Category: Blog

LinuxJournalRipper

TL;DR : These scripts are made for Mac or Linux. They can download every old issues of the Linux Journal into PDF. To download old issues locally just run a command like ./LJ-ripper-....sh.
One can freely use my scripts under BSD-2 clause licence.

(c) eliotlencelot, 2019.

What is LinuxJournalRipper

It is a script available for Mac and Linux that download the 131 first issues of the Linux Journal in PDF.

Why?

On August 7, 2019 Linux Journal shut its doors for good. The website is now mostly open for everyone, they have removed the paywall (as of 2019-08) for the HTML version of Linux Journal, but it is still paywalled for PDF/ePub/Mobi version.
We, the people, fear that the website will be also shut down in a near future, as it represents a cost for a defunct company. Hence, this is an emergency script make to download the 131 first issues of Linux Journal in PDF !

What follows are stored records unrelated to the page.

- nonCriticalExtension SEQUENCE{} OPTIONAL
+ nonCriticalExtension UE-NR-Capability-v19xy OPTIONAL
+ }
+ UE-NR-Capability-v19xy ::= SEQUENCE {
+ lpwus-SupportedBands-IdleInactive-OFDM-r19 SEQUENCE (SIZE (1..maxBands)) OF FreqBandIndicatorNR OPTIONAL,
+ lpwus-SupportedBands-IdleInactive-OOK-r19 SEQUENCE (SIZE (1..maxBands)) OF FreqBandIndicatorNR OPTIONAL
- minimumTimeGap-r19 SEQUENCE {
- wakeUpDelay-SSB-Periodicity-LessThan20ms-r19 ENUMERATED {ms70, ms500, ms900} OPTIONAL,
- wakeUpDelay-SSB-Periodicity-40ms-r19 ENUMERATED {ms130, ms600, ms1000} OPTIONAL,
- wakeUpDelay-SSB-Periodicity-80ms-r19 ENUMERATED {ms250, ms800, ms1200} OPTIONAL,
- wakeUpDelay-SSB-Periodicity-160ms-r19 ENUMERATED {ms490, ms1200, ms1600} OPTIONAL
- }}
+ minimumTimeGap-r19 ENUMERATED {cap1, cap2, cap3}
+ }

The generated PDF are portable, lightweight and without any advertisment (contrary to a scanned file from that era).

What does this script do?

This (emergency) script :

goes on the Linux Journal main archive page https://secure2.linuxjournal.com/ljarchive/LJ/tocindex.html
download the list of Linux Journal issues.
goes on each issue sub-website and download the list of articles of this issue.
download each article.
create a unique PDF per issue.
put the whole thing in a “Linux Journal” folder with logs in a “Logbooks” folder and cleanly quit.

Which systems can run this script?

This (emergency) script run in :

Apple macOS : Intel Mac, see the Mac folder for more information.
FreeBSD : x86 or AMD64, see the Mac folder for more information.
GNU/Linux : x86, see the Linux 32 bits folder for more information ; AMD64 see the Linux 64 bits folder for more information ; other architechture as long as the dependecies exist ;
Microsoft Windows : Should work with Cygwin or WSL as long as the dependecies exist.

How much time did it took?

Took half a night on an old Intel Core 2 Duo processor with a gigabit connexion.

License of my script

My script are BSD-2:

My script use BSD-2 “Simplified” license, see the LICENSE file.

Dependencies licences:

GNU Core Utilities, lynx, WeasyPrint and if needed ImageMagick are all free and open-source tools. I did not modify their source code, I just call them. Their license is respectively GPLv3, GPLv2, BSD-3 “Revised” and Apache. See their website for more information.
CPDF is open-source but not FLOSS : code is accessible online, there are no fees for personal use, but there are fees for commercial use. License for CPDF is available here. It does also add a watermark.

It is possible to replace the CPDF by ImageMagick a project under Apache license, but the quality will be lessened, by either :

replacing the ../cpdf *.pdf -o "Linux Journal - $INDEX.pdf"command by convert *.pdf "Linux Journal - $INDEX.pdf" in the LJ-ripper-[sth].shscript for your plateform
or on Linux, by using the script from Linux others.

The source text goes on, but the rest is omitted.